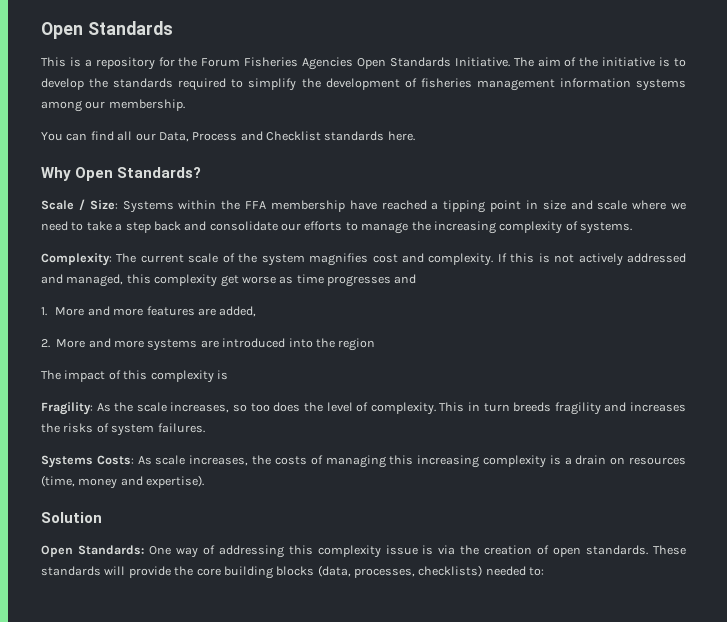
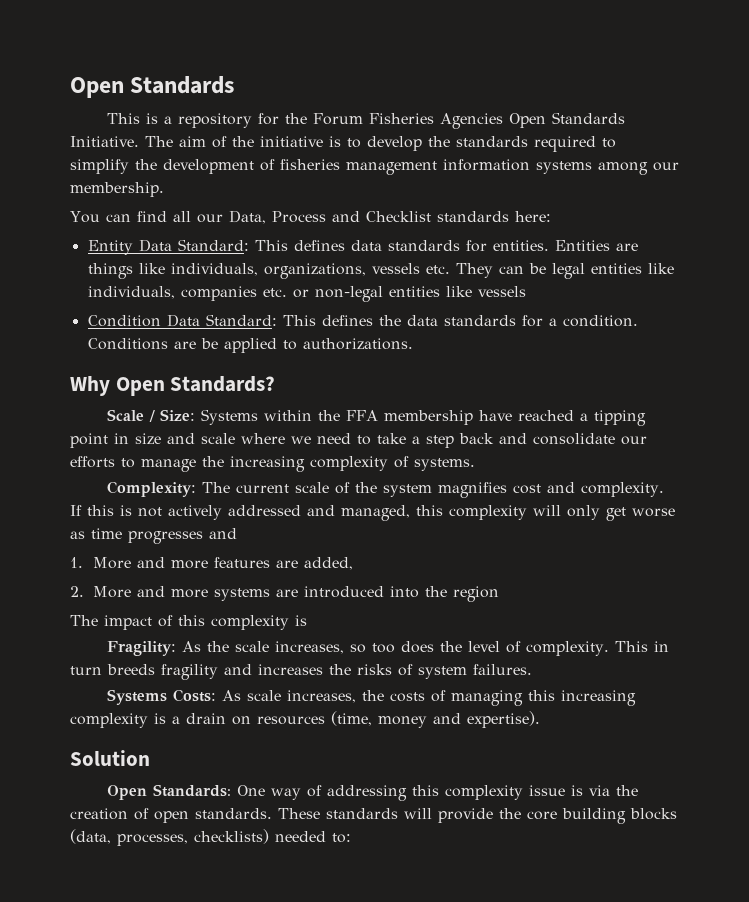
- You can find all our Data, Process and Checklist standards here.
+ You can find all our Data, Process and Checklist standards here:
+ Entity Data Standard: This defines data standards for entities. Entities are things like individuals, organizations, vessels etc. They can be legal entities like individuals, companies etc. or non-legal entities like vessels
+ Condition Data Standard: This defines the data standards for a condition. Conditions are be applied to authorizations.
- If this is not actively addressed and managed, this complexity get worse as time progresses and
+ If this is not actively addressed and managed, this complexity will only get worse as time progresses and

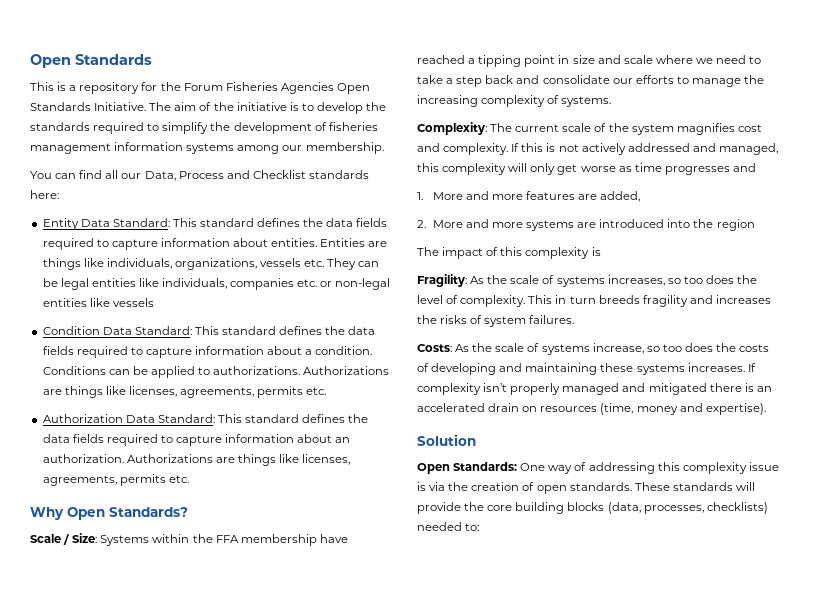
- Entity Data Standard: This defines data standards for entities.
+ Entity Data Standard: This standard defines the data fields required to capture information about entities.
- Condition Data Standard: This defines the data standards for a condition.
+ Condition Data Standard: This standard defines the data fields required to capture information about a condition.
- Conditions are be applied to authorizations.
+ Conditions can be applied to authorizations. Authorizations are things like licenses, agreements, permits etc.
+ Authorization Data Standard: This standard defines the data fields required to capture information about an authorization. Authorizations are things like licenses, agreements, permits etc.
- Fragility: As the scale increases, so too does the level of complexity.
+ Fragility: As the scale of systems increases, so too does the level of complexity.
- Systems Costs: As scale increases, the costs of managing this increasing complexity is a drain on resources (time, money and expertise).
+ Costs: As the scale of systems increase, so too does the costs of developing and maintaining these systems increases. If complexity isn’t properly managed and mitigated there is an accelerated drain on resources (time, money and expertise).

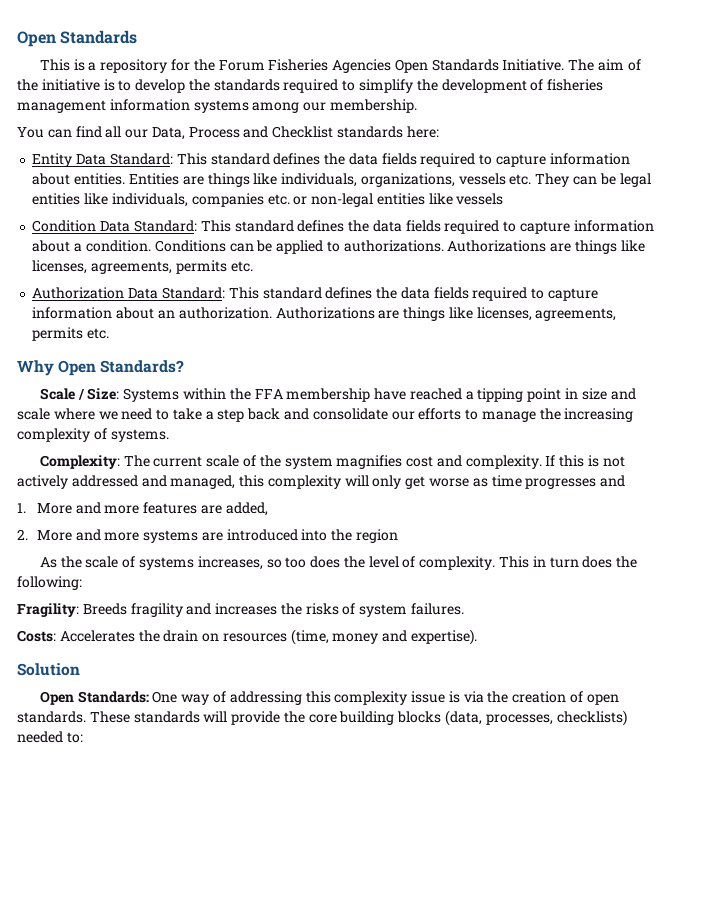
- The impact of this complexity is
- Fragility: As the scale of systems increases, so too does the level of complexity.
+ As the scale of systems increases, so too does the level of complexity.
- This in turn breeds fragility and increases the risks of system failures.
+ This in turn does the following:
+ Fragility: Breeds fragility and increases the risks of system failures.
- Costs: As the scale of systems increase, so too does the costs of developing and maintaining these systems increases. If complexity isn’t properly managed and mitigated there is an accelerated drain on resources (time, money and expertise).
+ Costs: Accelerates the drain on resources (time, money and expertise).

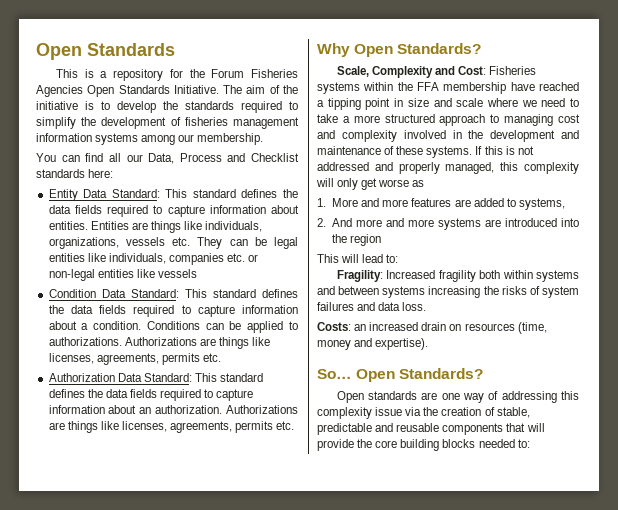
- Scale / Size: Systems within the FFA membership have reached a tipping point in size and scale where we need to take a step back and consolidate our efforts to manage the increasing complexity of systems.
- Complexity: The current scale of the system magnifies cost and complexity.
+ Scale, Complexity and Cost: Fisheries systems within the FFA membership have reached a tipping point in size and scale where we need to take a more structured approach to managing cost and complexity involved in the development and maintenance of these systems.
- If this is not actively addressed and managed, this complexity will only get worse as time progresses and
+ If this is not addressed and properly managed, this complexity will only get worse as
- 1. More and more features are added,
+ 1. More and more features are added to systems,
- 2. More and more systems are introduced into the region
+ 2. And more and more systems are introduced into the region
- As the scale of systems increases, so too does the level of complexity. This in turn does the following:
- Fragility: Breeds fragility and increases the risks of system failures.
+ This will lead to:
+ Fragility: Increased fragility both within systems and between systems increasing the risks of system failures and data loss.
- Costs: Accelerates the drain on resources (time, money and expertise).
+ Costs: an increased drain on resources (time, money and expertise).
- Solution
- Open Standards: One way of addressing this complexity issue is via the creation of open standards. These standards will provide the core building blocks (data, processes, checklists) needed to:
+ So… Open Standards?
+ Open standards are one way of addressing this complexity issue via the creation of stable, predictable and reusable components that will provide the core building blocks needed to:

▬▬▬▬▬▬▬▬▬▬

Your task
The records above are to be set down exactly as written, with no images.

Expected answer
- You can find all our Data, Process and Checklist standards here.
+ You can find all our Data, Process and Checklist standards here:
+ Entity Data Standard: This defines data standards for entities. Entities are things like individuals, organizations, vessels etc. They can be legal entities like individuals, companies etc. or non-legal entities like vessels
+ Condition Data Standard: This defines the data standards for a condition. Conditions are be applied to authorizations.
- If this is not actively addressed and managed, this complexity get worse as time progresses and
+ If this is not actively addressed and managed, this complexity will only get worse as time progresses and

- Entity Data Standard: This defines data standards for entities.
+ Entity Data Standard: This standard defines the data fields required to capture information about entities.
- Condition Data Standard: This defines the data standards for a condition.
+ Condition Data Standard: This standard defines the data fields required to capture information about a condition.
- Conditions are be applied to authorizations.
+ Conditions can be applied to authorizations. Authorizations are things like licenses, agreements, permits etc.
+ Authorization Data Standard: This standard defines the data fields required to capture information about an authorization. Authorizations are things like licenses, agreements, permits etc.
- Fragility: As the scale increases, so too does the level of complexity.
+ Fragility: As the scale of systems increases, so too does the level of complexity.
- Systems Costs: As scale increases, the costs of managing this increasing complexity is a drain on resources (time, money and expertise).
+ Costs: As the scale of systems increase, so too does the costs of developing and maintaining these systems increases. If complexity isn’t properly managed and mitigated there is an accelerated drain on resources (time, money and expertise).

- The impact of this complexity is
- Fragility: As the scale of systems increases, so too does the level of complexity.
+ As the scale of systems increases, so too does the level of complexity.
- This in turn breeds fragility and increases the risks of system failures.
+ This in turn does the following:
+ Fragility: Breeds fragility and increases the risks of system failures.
- Costs: As the scale of systems increase, so too does the costs of developing and maintaining these systems increases. If complexity isn’t properly managed and mitigated there is an accelerated drain on resources (time, money and expertise).
+ Costs: Accelerates the drain on resources (time, money and expertise).

- Scale / Size: Systems within the FFA membership have reached a tipping point in size and scale where we need to take a step back and consolidate our efforts to manage the increasing complexity of systems.
- Complexity: The current scale of the system magnifies cost and complexity.
+ Scale, Complexity and Cost: Fisheries systems within the FFA membership have reached a tipping point in size and scale where we need to take a more structured approach to managing cost and complexity involved in the development and maintenance of these systems.
- If this is not actively addressed and managed, this complexity will only get worse as time progresses and
+ If this is not addressed and properly managed, this complexity will only get worse as
- 1. More and more features are added,
+ 1. More and more features are added to systems,
- 2. More and more systems are introduced into the region
+ 2. And more and more systems are introduced into the region
- As the scale of systems increases, so too does the level of complexity. This in turn does the following:
- Fragility: Breeds fragility and increases the risks of system failures.
+ This will lead to:
+ Fragility: Increased fragility both within systems and between systems increasing the risks of system failures and data loss.
- Costs: Accelerates the drain on resources (time, money and expertise).
+ Costs: an increased drain on resources (time, money and expertise).
- Solution
- Open Standards: One way of addressing this complexity issue is via the creation of open standards. These standards will provide the core building blocks (data, processes, checklists) needed to:
+ So… Open Standards?
+ Open standards are one way of addressing this complexity issue via the creation of stable, predictable and reusable components that will provide the core building blocks needed to:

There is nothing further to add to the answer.